*WHAT YOU WILL DO:* What are the lines from the one containing "text: الملك ->" through the last line of the records below? Return them exactly, leaving out pictures.

---- THE RECORDS

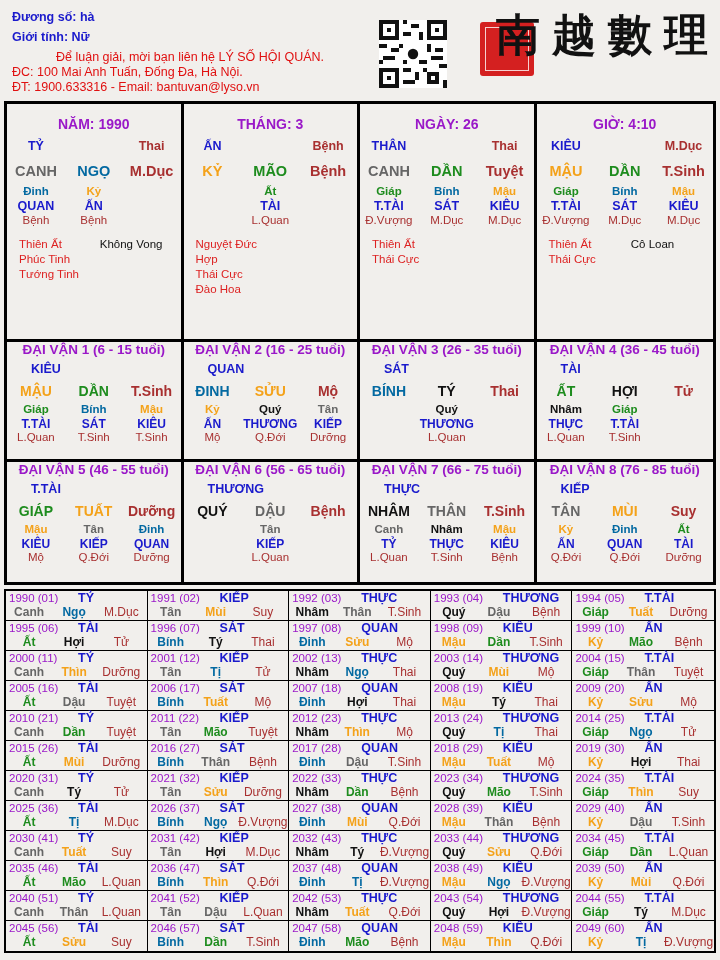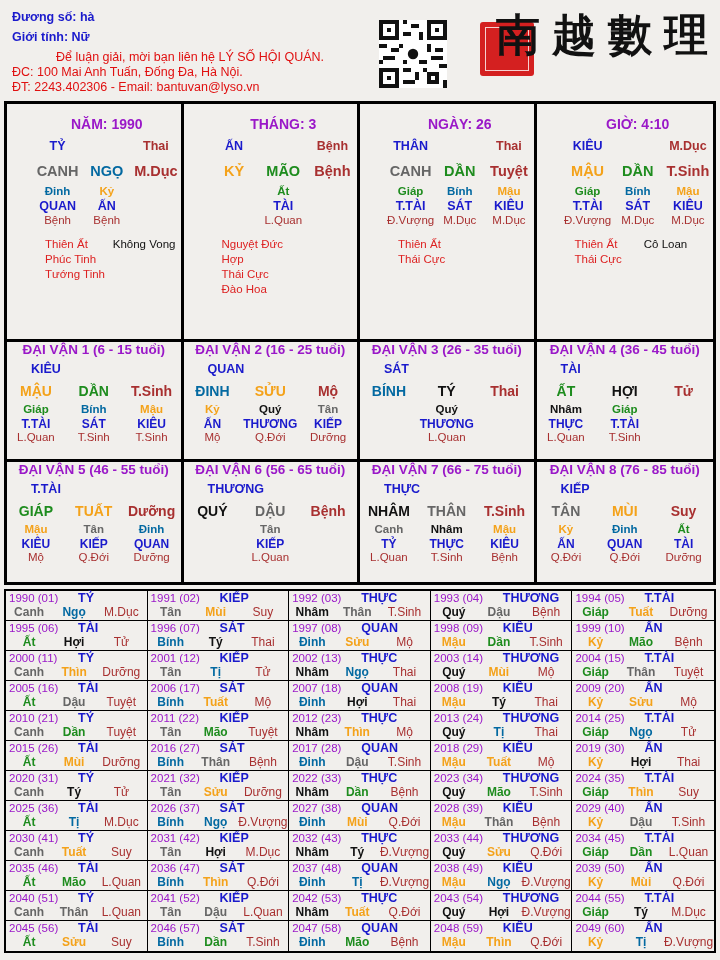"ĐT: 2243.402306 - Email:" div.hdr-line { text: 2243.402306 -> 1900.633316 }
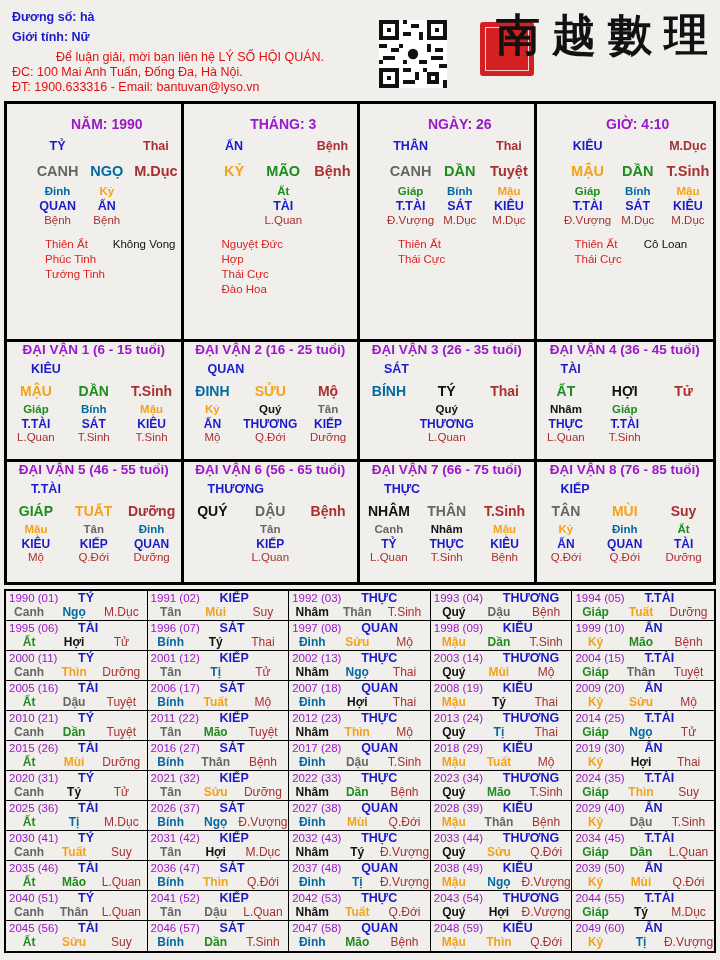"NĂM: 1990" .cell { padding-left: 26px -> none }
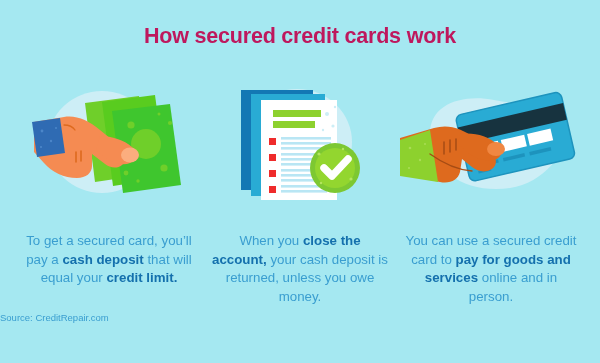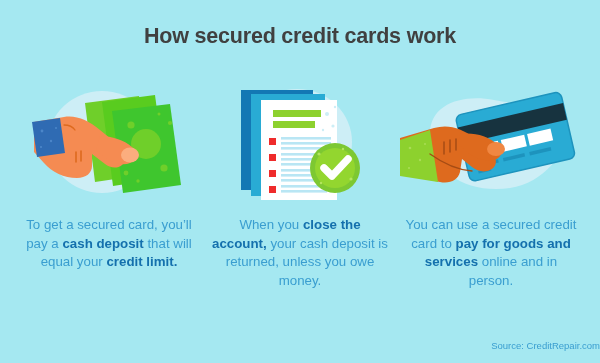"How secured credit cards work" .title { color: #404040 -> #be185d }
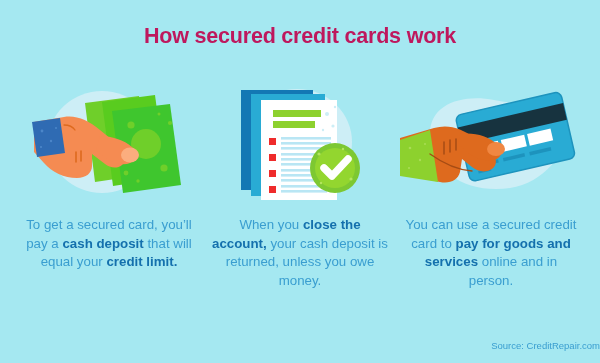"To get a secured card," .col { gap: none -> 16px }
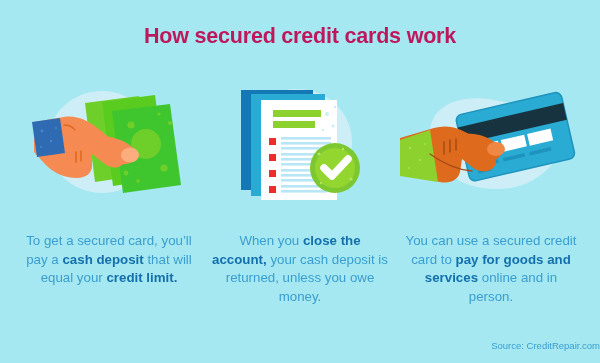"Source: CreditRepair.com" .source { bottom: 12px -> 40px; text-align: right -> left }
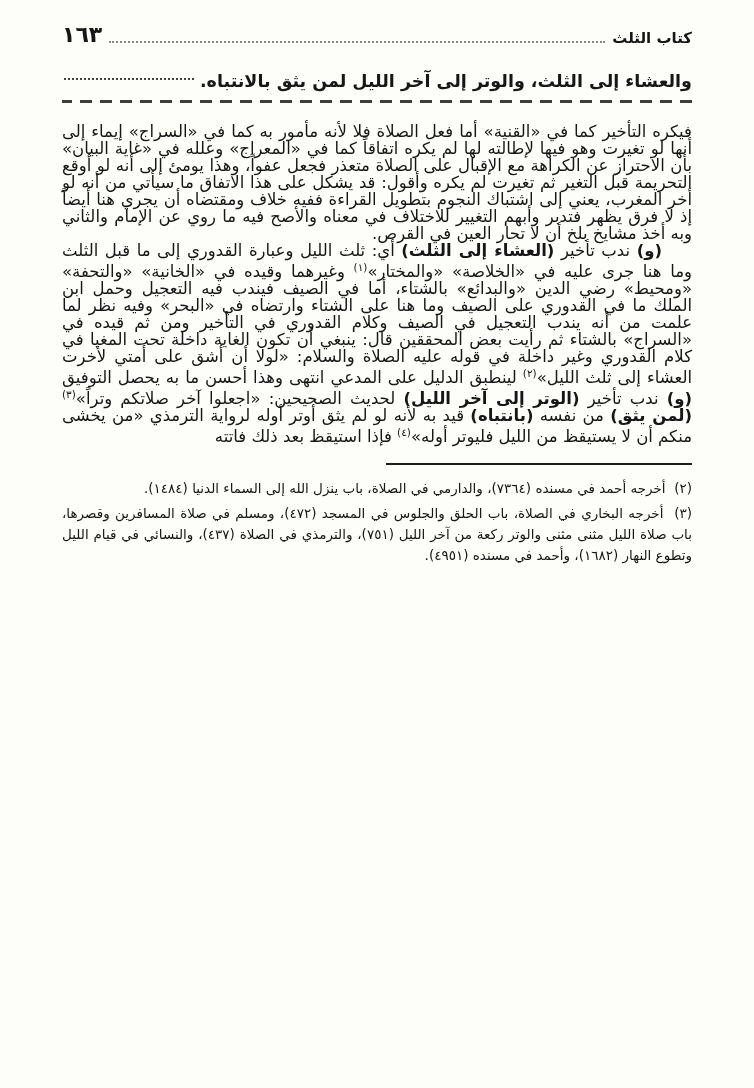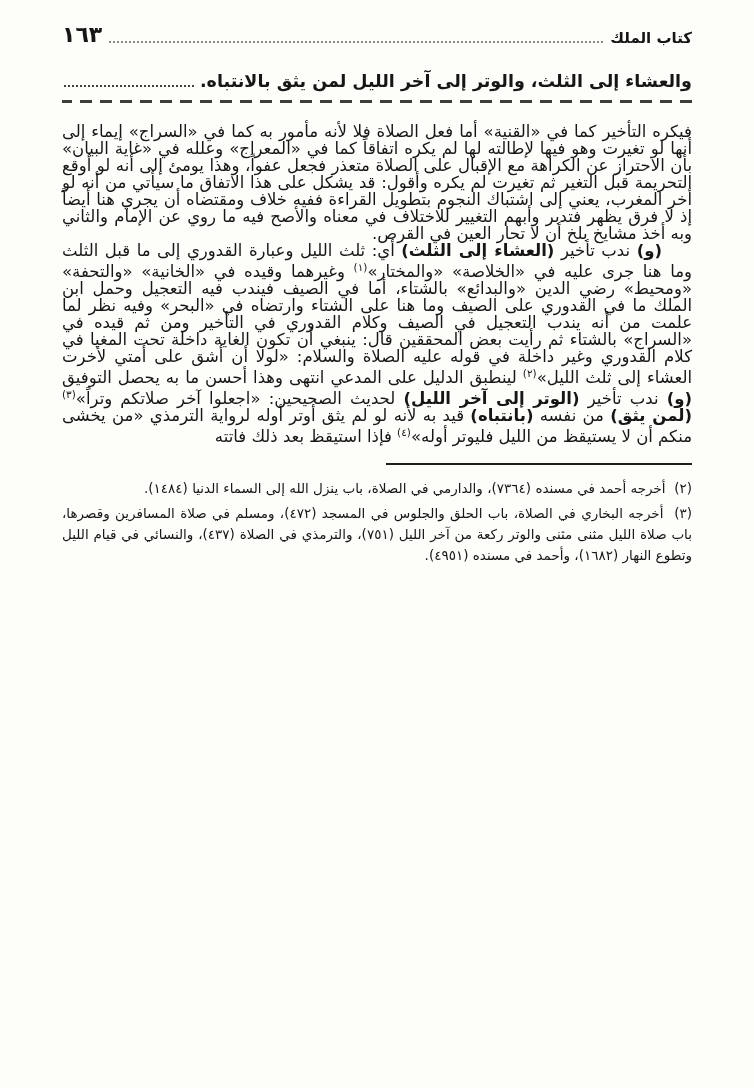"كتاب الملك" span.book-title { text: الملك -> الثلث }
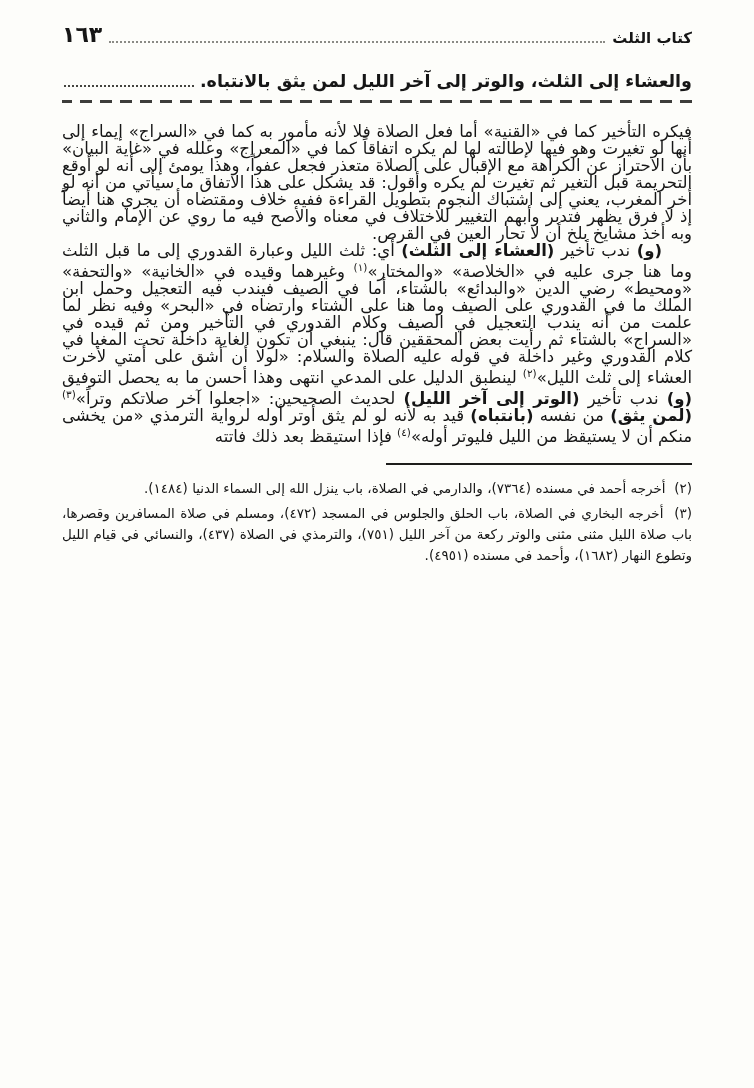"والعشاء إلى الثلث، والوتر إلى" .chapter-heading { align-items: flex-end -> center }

--------

*EXERCISE SOLUTION:*
"كتاب الملك" span.book-title { text: الملك -> الثلث }
"والعشاء إلى الثلث، والوتر إلى" .chapter-heading { align-items: flex-end -> center }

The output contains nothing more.